[Recorded data]
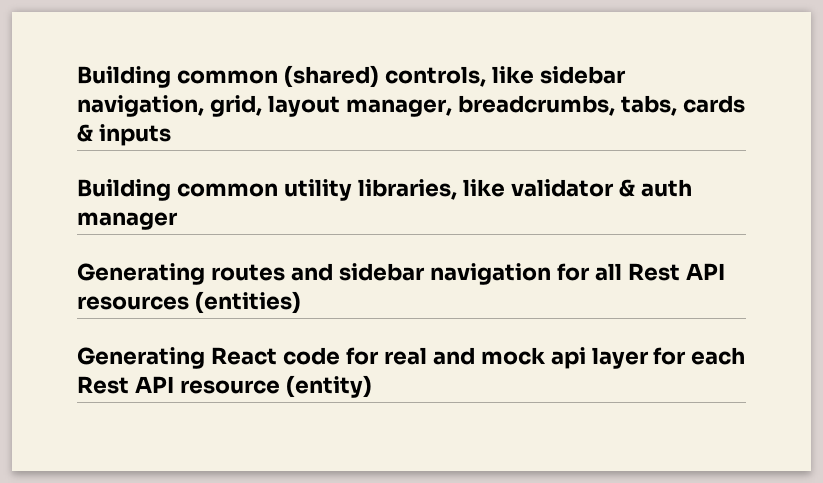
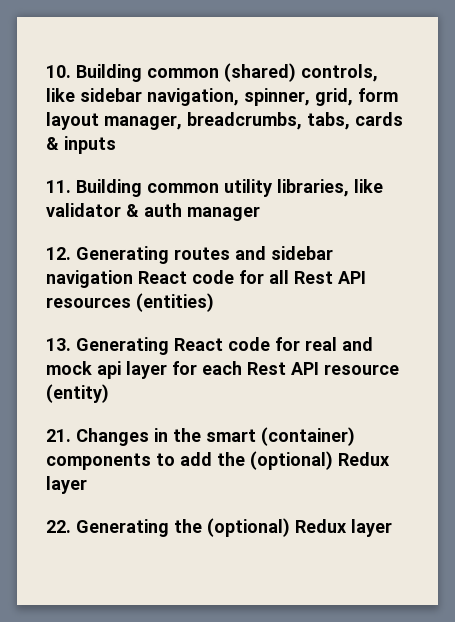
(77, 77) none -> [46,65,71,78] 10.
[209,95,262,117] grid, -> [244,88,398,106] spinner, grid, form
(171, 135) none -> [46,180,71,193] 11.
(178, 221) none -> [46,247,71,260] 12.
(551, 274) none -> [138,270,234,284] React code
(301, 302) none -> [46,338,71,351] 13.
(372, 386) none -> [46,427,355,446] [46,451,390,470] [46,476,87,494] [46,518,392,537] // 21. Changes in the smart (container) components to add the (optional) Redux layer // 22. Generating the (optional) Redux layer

--

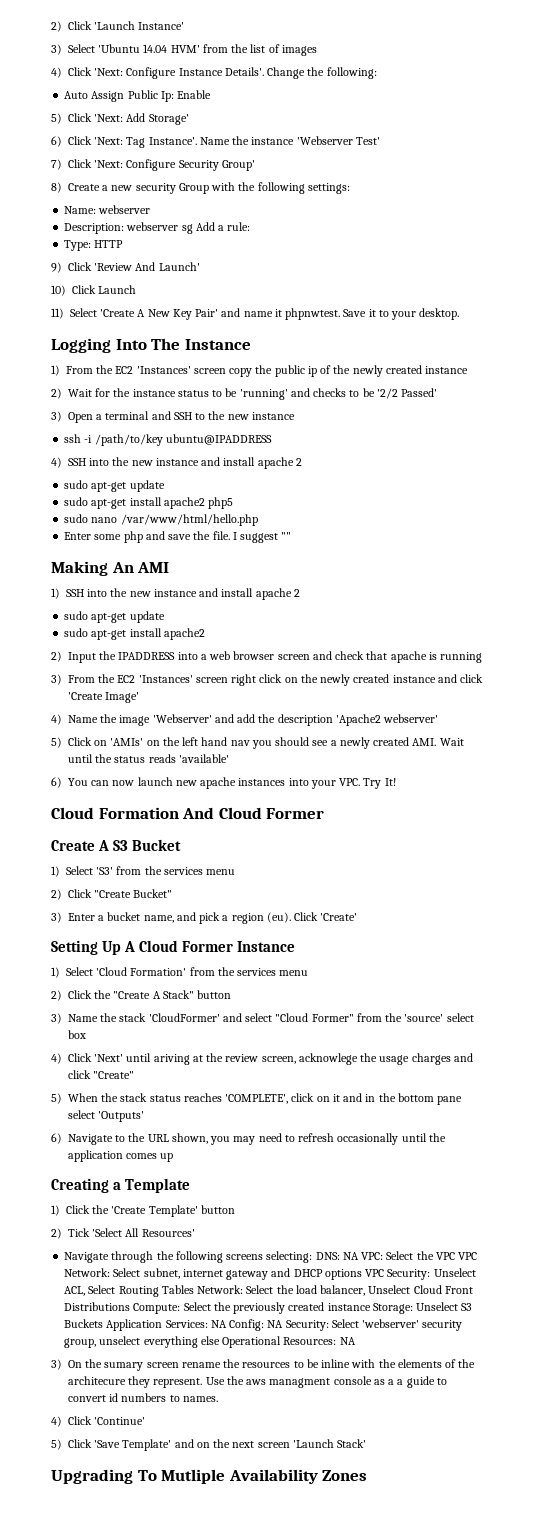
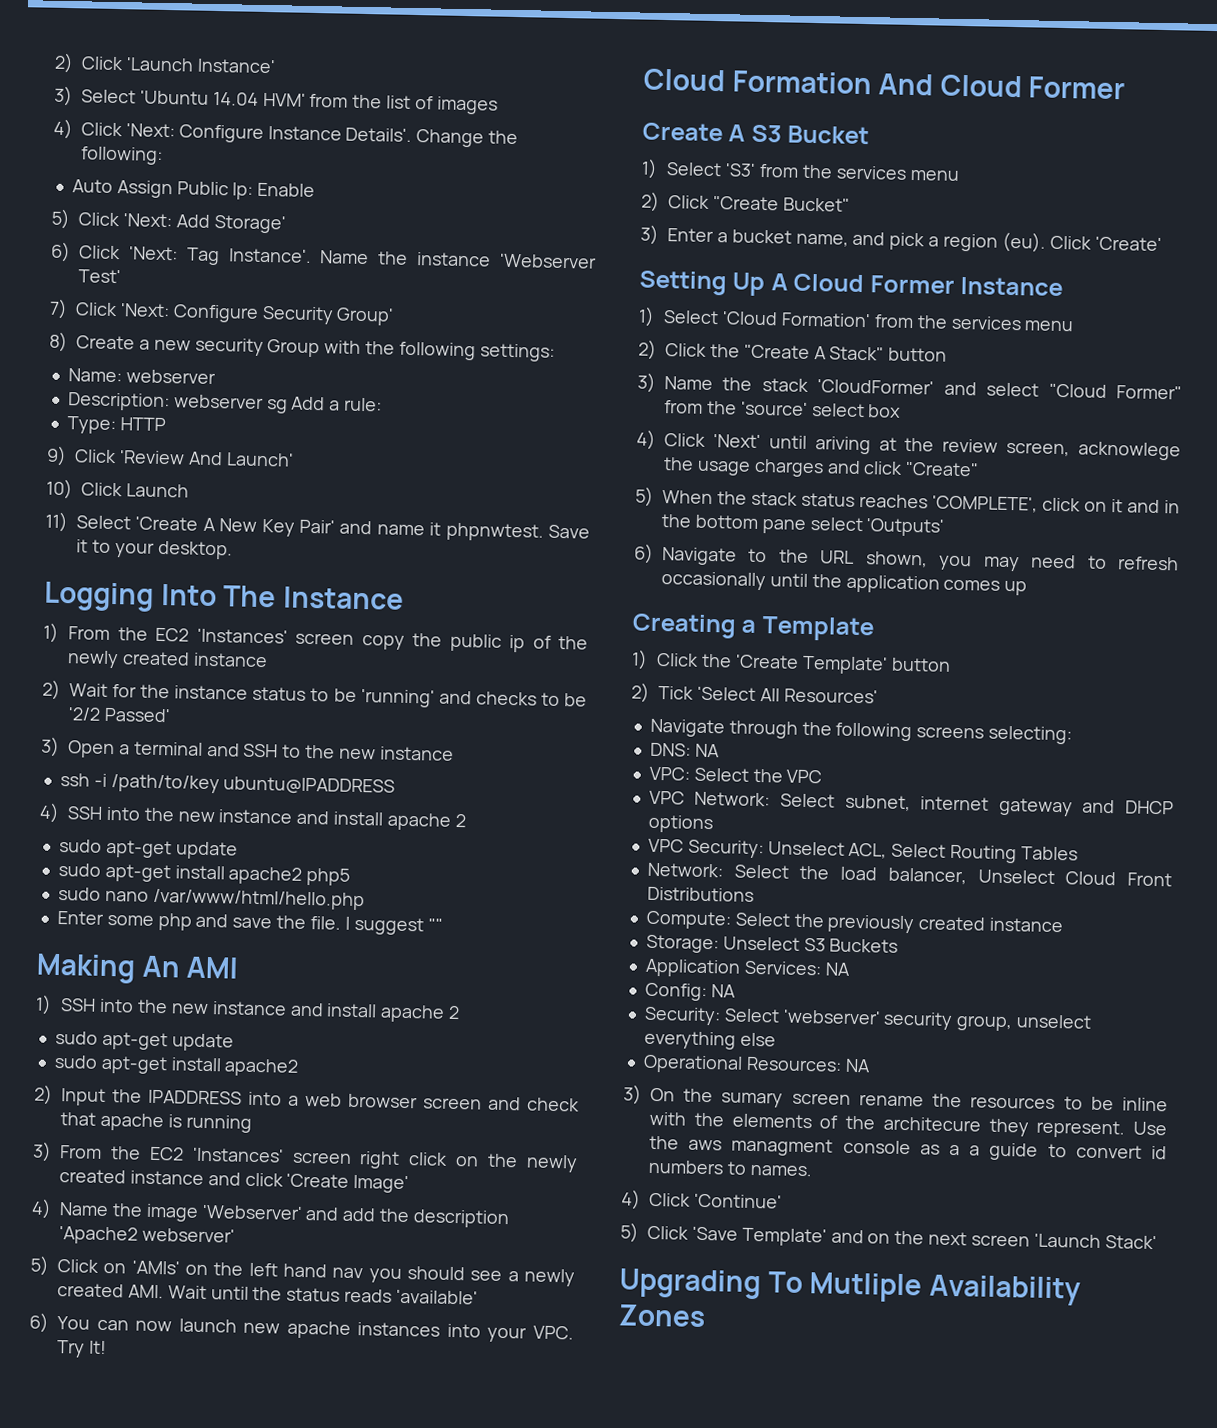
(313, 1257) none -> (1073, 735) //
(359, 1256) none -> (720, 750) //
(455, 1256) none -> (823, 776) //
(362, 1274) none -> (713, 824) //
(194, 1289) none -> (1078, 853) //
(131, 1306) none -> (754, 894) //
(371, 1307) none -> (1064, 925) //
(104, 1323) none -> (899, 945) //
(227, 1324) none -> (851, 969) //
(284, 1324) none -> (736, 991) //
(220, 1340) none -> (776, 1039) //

PROBLEM>
Transcribe, exactly and without additions, the lines of the records above, beginning with the line that contains "(77, 77) none -> [46,65,71,78] 10." and ending with the line that contains "(301, 302) none -> [46,338,71,351] 13.", both included.

OUTPUT FOR THIS TASK>
(77, 77) none -> [46,65,71,78] 10.
[209,95,262,117] grid, -> [244,88,398,106] spinner, grid, form
(171, 135) none -> [46,180,71,193] 11.
(178, 221) none -> [46,247,71,260] 12.
(551, 274) none -> [138,270,234,284] React code
(301, 302) none -> [46,338,71,351] 13.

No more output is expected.